最新SPT中の歯周組織検査 術後29年 2021年2月
患者は48歳での来院時には16,17を歯周病にて喪失しており,また15も歯周病のため骨吸収が著しく動揺度も2度あり咀嚼が困難な状態であった。口腔清掃状態はそれほど不良ではなかった。生活習慣の聞き取りから砂糖,ジャム,乳酸菌飲料等の糖質摂取量が多かった。糖質の過剰摂取により白血球の働きが悪くなり免疫力が低下するために炎症を起こしやすいという報告もある2)。11,15,16,17,26,46,47の骨吸収が著しいのはクレンチングやブラシズム等で咬合性外傷力が修飾因子となっていると考えられる3-5)。そのため治療終了後も就寝時にはナイトガードを装着してもらうこととした。

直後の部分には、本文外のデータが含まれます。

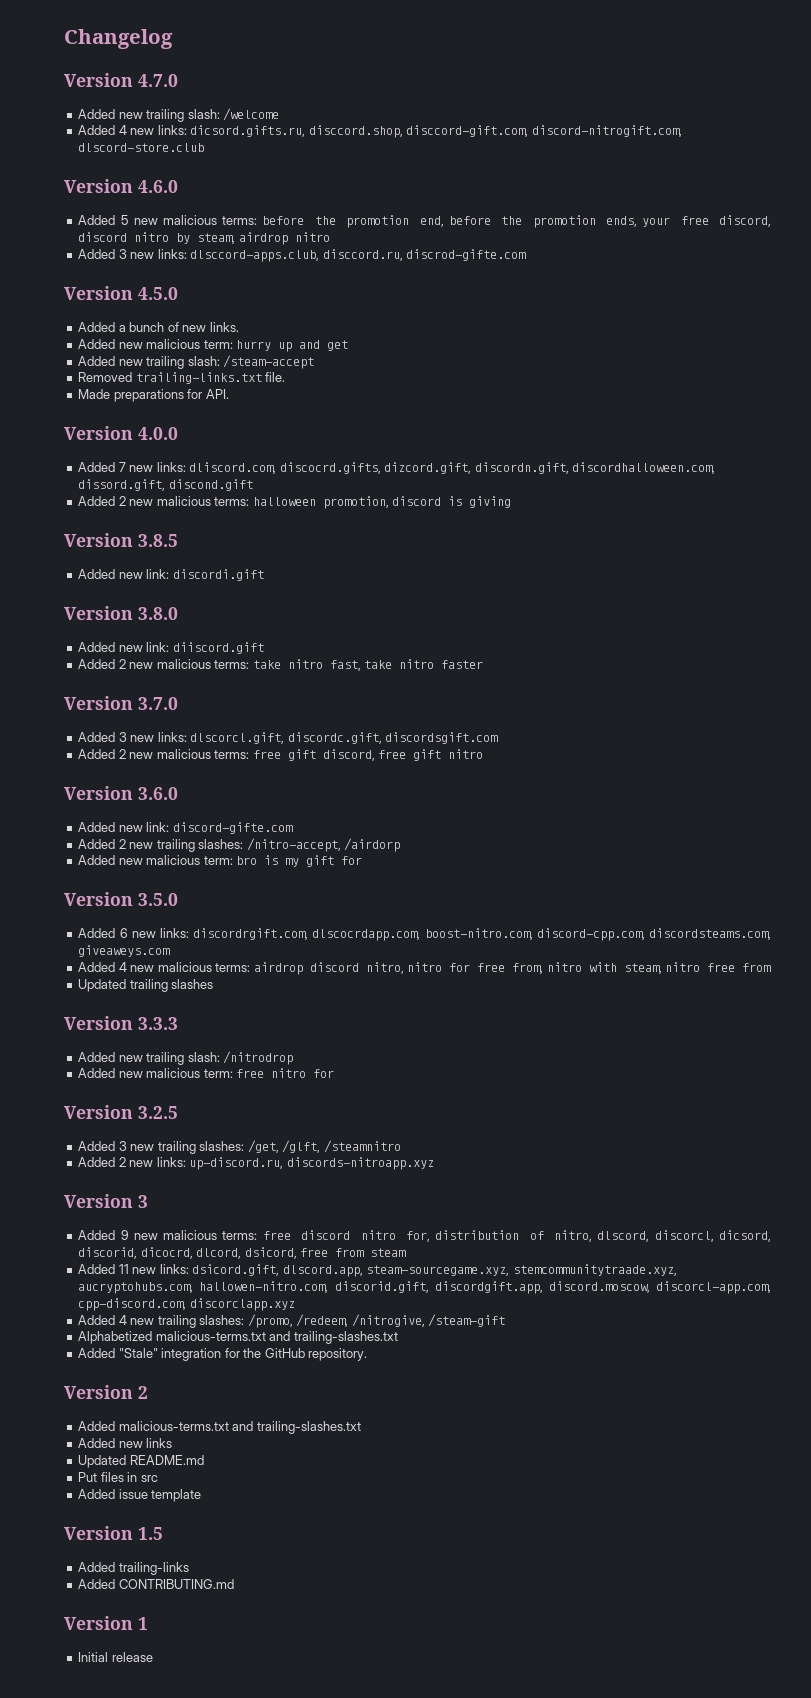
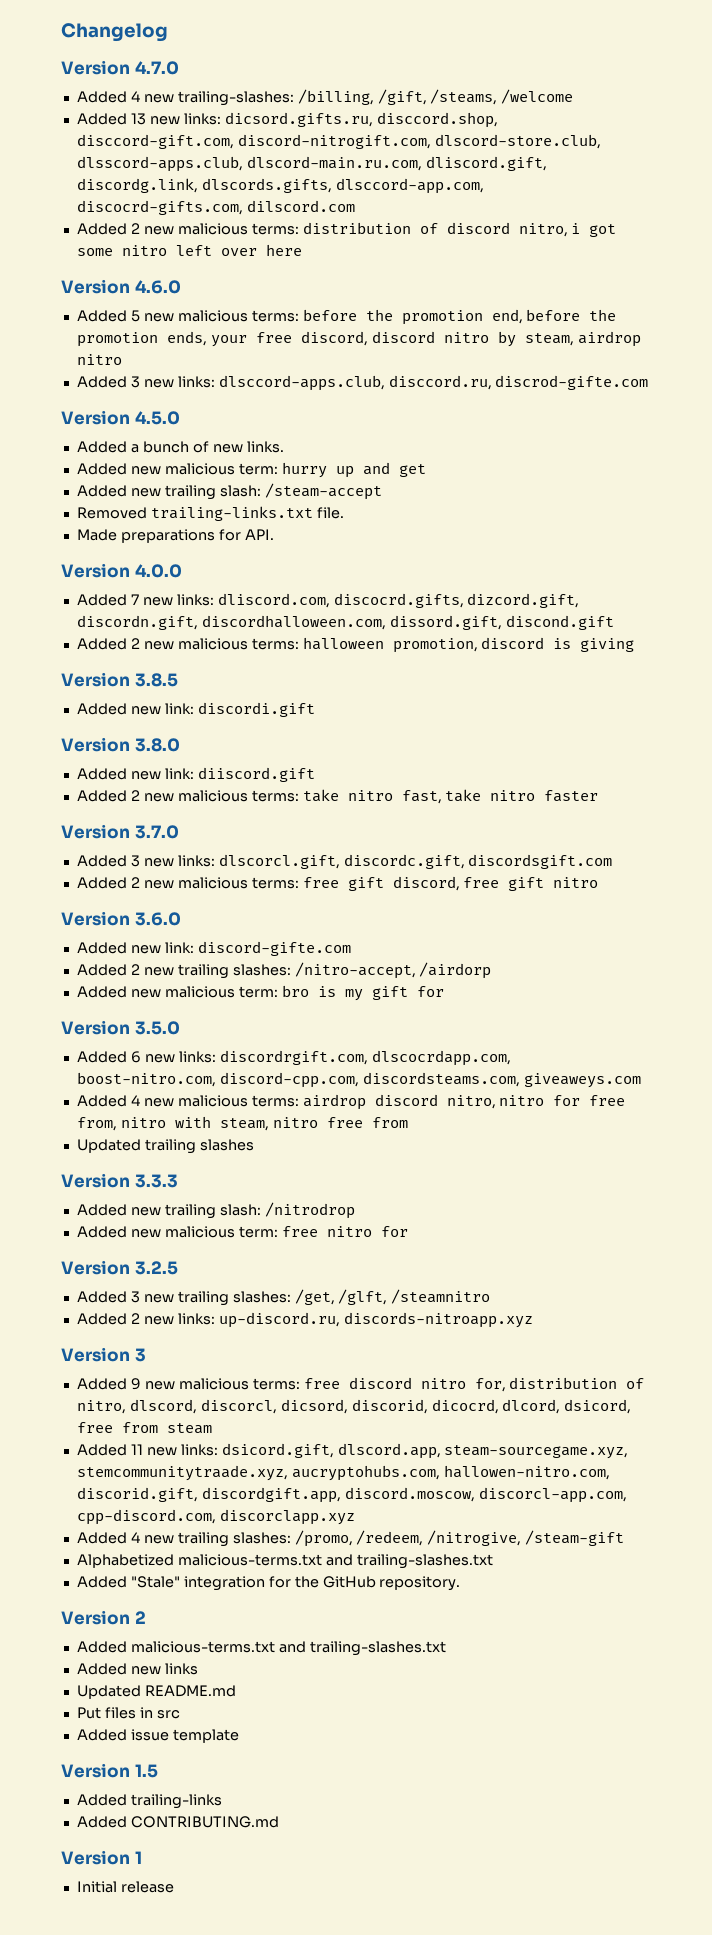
- Added new trailing slash: /welcome
+ Added 4 new trailing-slashes: /billing, /gift, /steams, /welcome
- Added 4 new links: dicsord.gifts.ru, disccord.shop, disccord-gift.com, discord-nitrogift.com, dlscord-store.club
+ Added 13 new links: dicsord.gifts.ru, disccord.shop, disccord-gift.com, discord-nitrogift.com, dlscord-store.club, dlsscord-apps.club, dlscord-main.ru.com, dliscord.gift, discordg.link, dlscords.gifts, dlsccord-app.com, discocrd-gifts.com, dilscord.com
+ Added 2 new malicious terms: distribution of discord nitro, i got some nitro left over here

26,46共に歯周基本治療終了時に根分岐部病変III度の状態でありルートアンプテーションやルートセパレーション等の歯周外科処置を考えたがSPTにより経過観察することとした。その理由として過去に根分岐部病変の処置について様々な研究論文があり歯周外科をした場合としない場合で10年後の残存歯数に著しい差がないとの報告があるため経過観察することにした6,7)。
26は歯周基本治療の結果歯周ポケットは残存したものの数年ごとに急性発作を繰り返し次第に骨吸収が進行し10年目に抜歯となった。一方46は根分岐部を歯間ブラシで清掃することにより炎症がコントロールされたために29年経過した現在も十分機能している。
今回は根分岐部病変に対して歯周基本治療のみで対応した長期症例を報告した。その経過から26は約10年で抜歯に至り,46は29年経過して現在も機能している。上顎大臼歯の根分岐部病変は歯根が3根であるためにセルフケアで十分に清掃することが困難と推察される。一方,下顎大臼歯は一般的には2根のことが多く歯間ブラシ等を使ったセルフケアがおこないやすいために良好な経過をたどったと考えられる。
今回の論文に関連して,開示すべき利益相反状態はありません。